# Brief
Up to and including the line with "margin-left: 20px ->", restate every line of the records below word for word, from the first line on, leaving out the pictures.
#### Records supplied ####
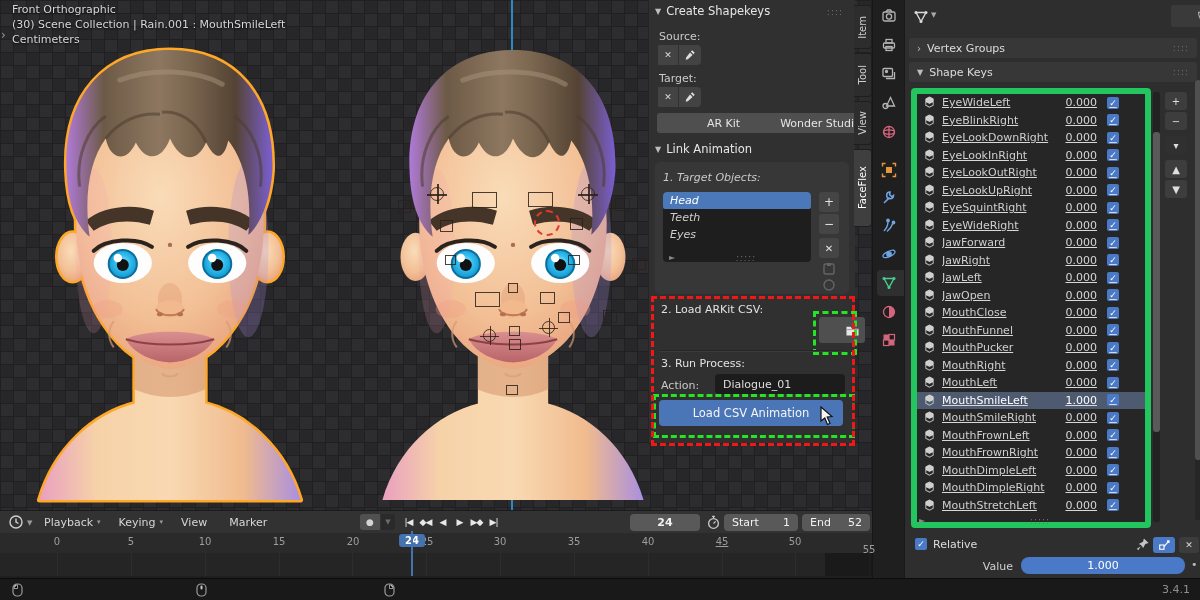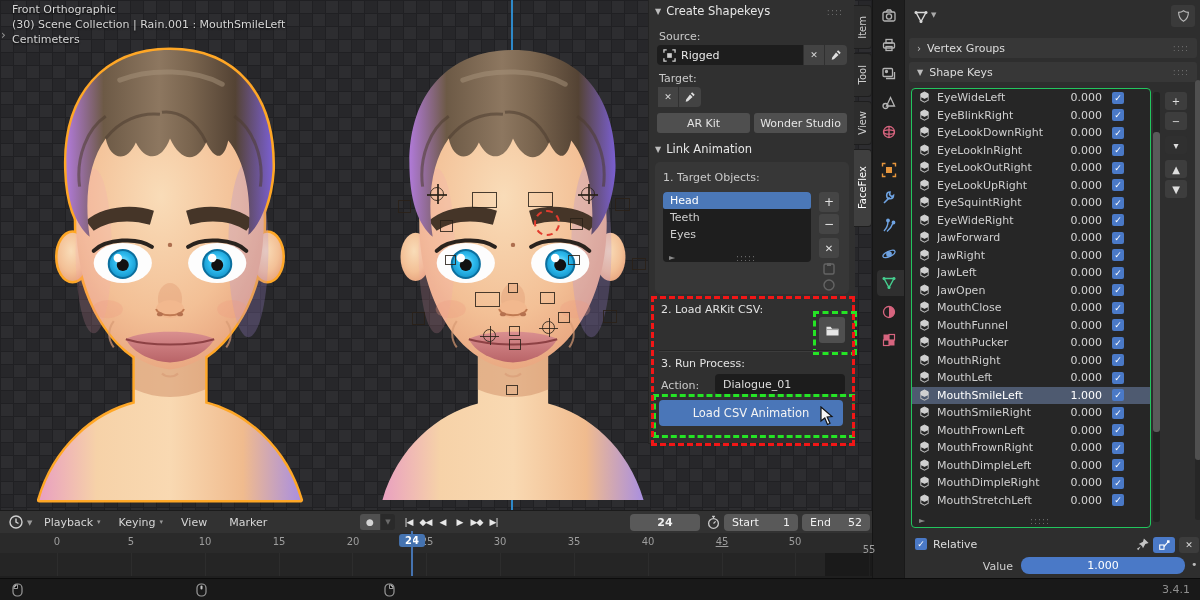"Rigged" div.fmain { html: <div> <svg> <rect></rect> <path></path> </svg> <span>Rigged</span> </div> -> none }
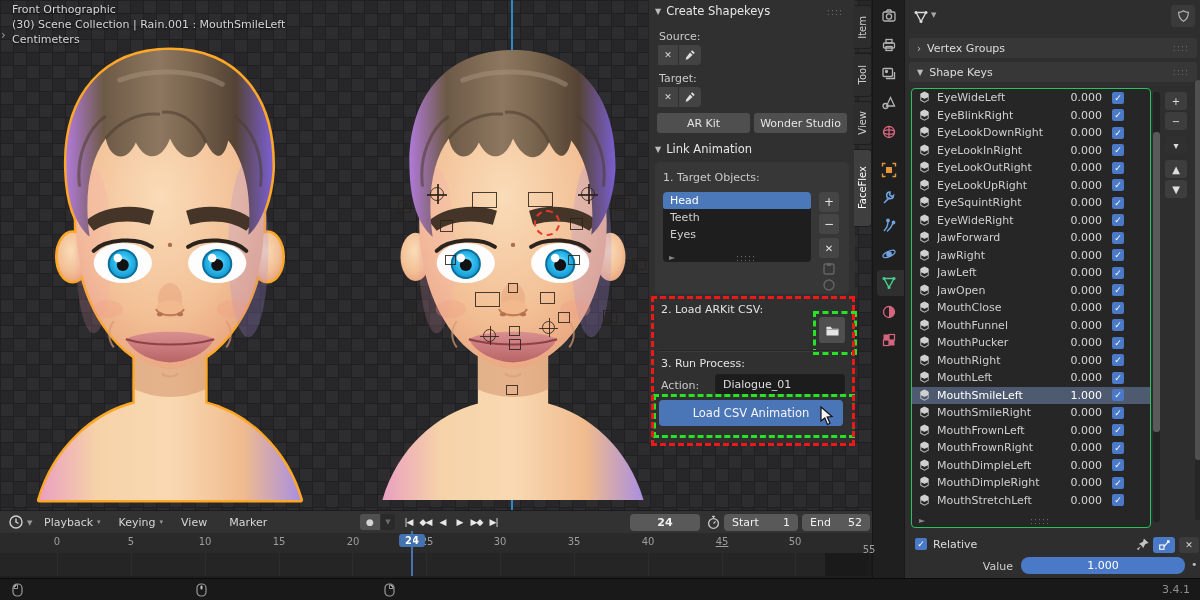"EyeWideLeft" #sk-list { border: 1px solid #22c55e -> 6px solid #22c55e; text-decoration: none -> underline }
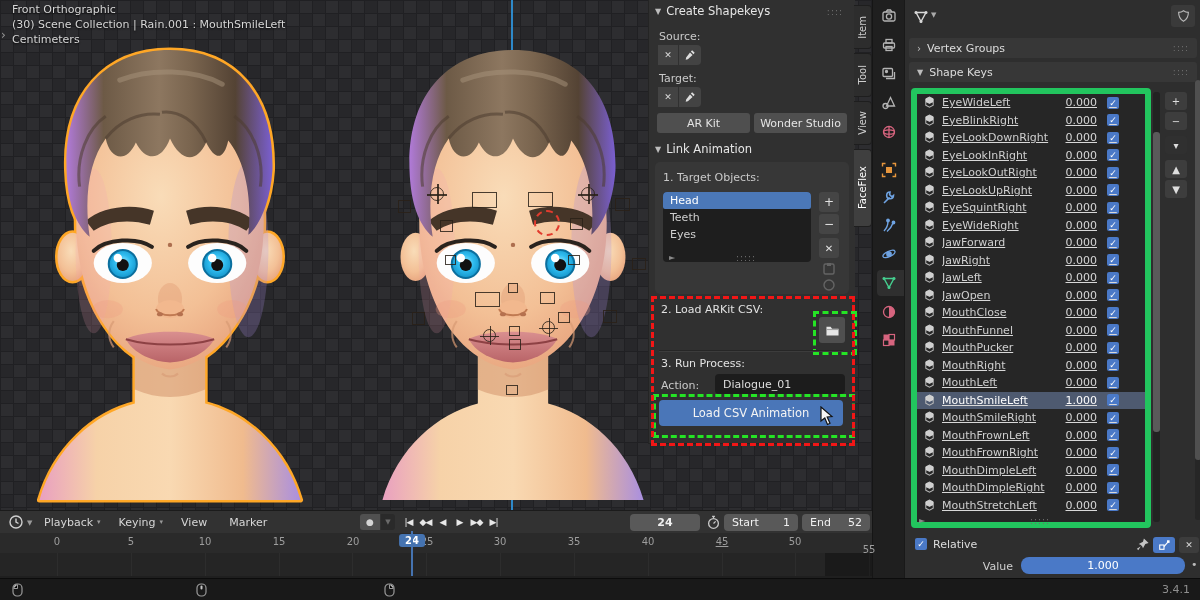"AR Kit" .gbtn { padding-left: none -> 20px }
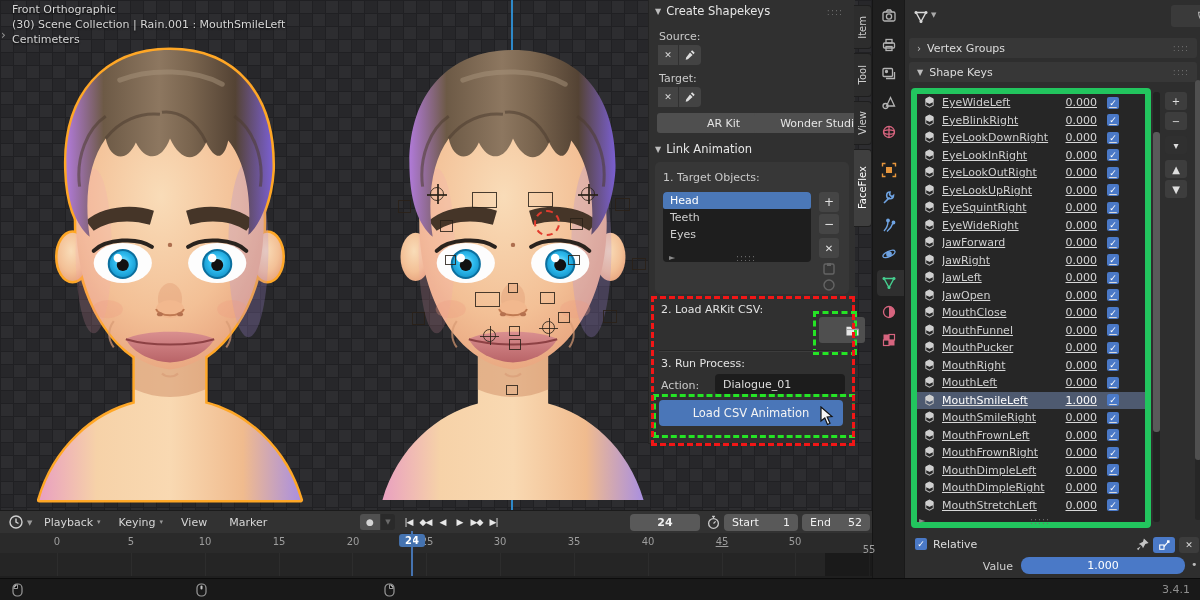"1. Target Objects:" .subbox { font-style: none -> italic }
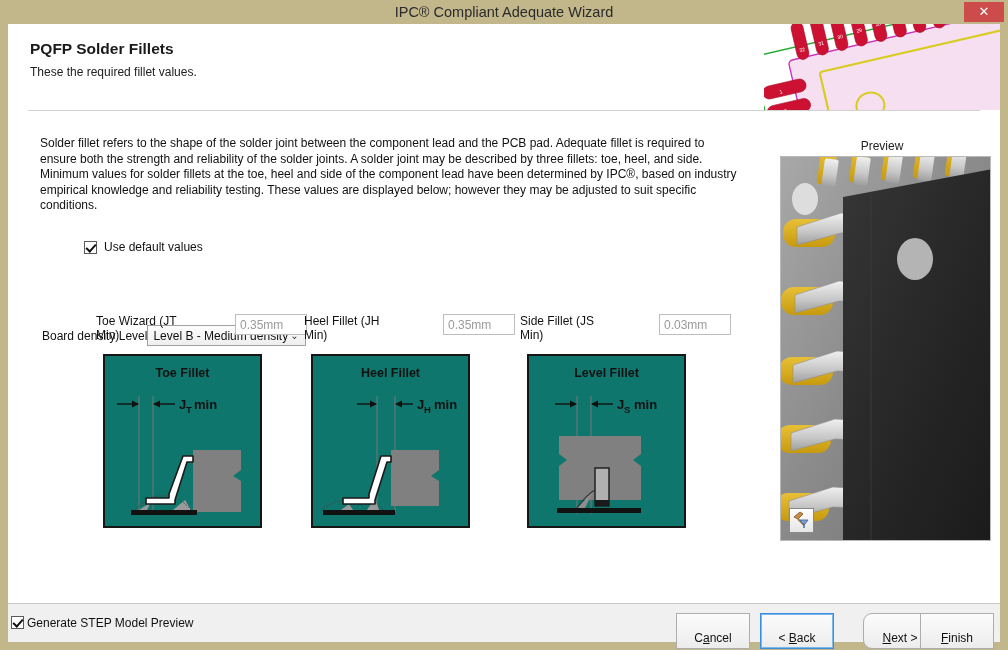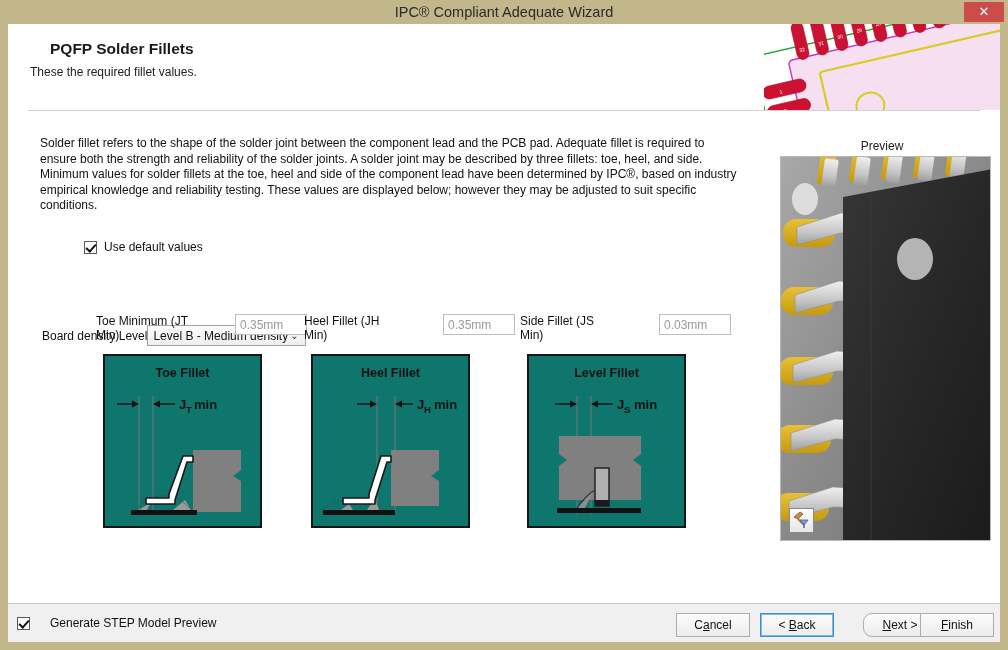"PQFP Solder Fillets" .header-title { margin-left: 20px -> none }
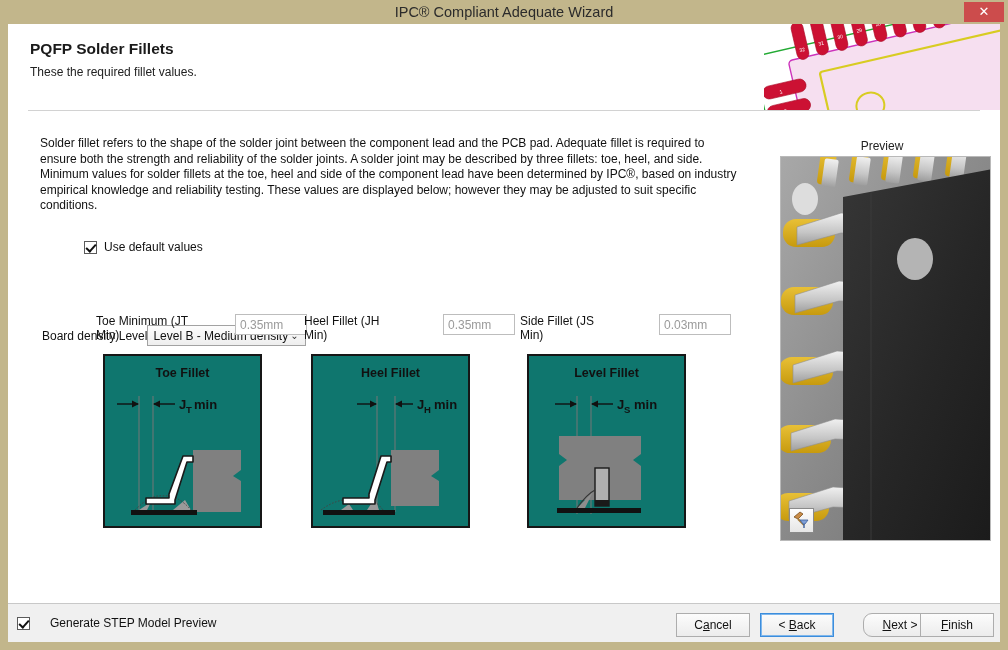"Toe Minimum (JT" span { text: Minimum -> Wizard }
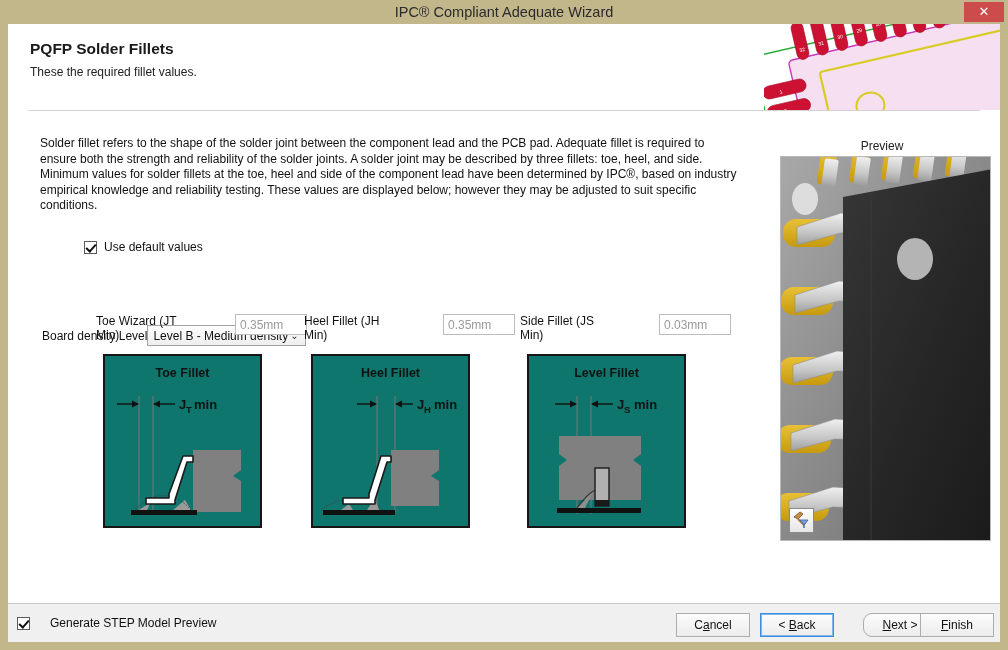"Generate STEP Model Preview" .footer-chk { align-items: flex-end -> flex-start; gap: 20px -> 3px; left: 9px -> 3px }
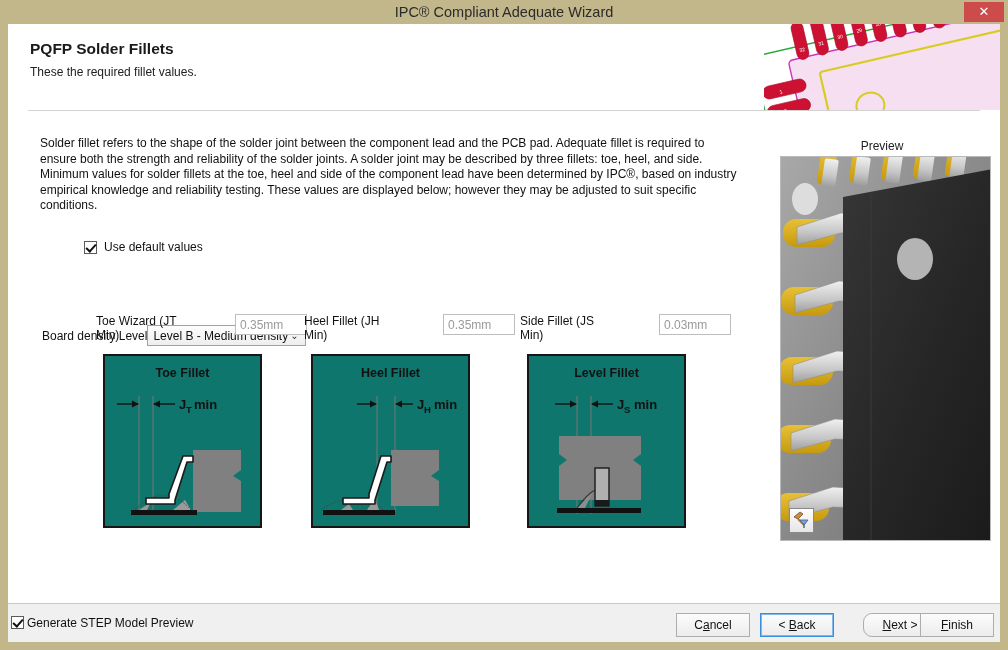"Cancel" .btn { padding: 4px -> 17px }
####
# Solution for this exercise
"Rigged" div.fmain { html: <div> <svg> <rect></rect> <path></path> </svg> <span>Rigged</span> </div> -> none }
"EyeWideLeft" #sk-list { border: 1px solid #22c55e -> 6px solid #22c55e; text-decoration: none -> underline }
"AR Kit" .gbtn { padding-left: none -> 20px }
"1. Target Objects:" .subbox { font-style: none -> italic }
"PQFP Solder Fillets" .header-title { margin-left: 20px -> none }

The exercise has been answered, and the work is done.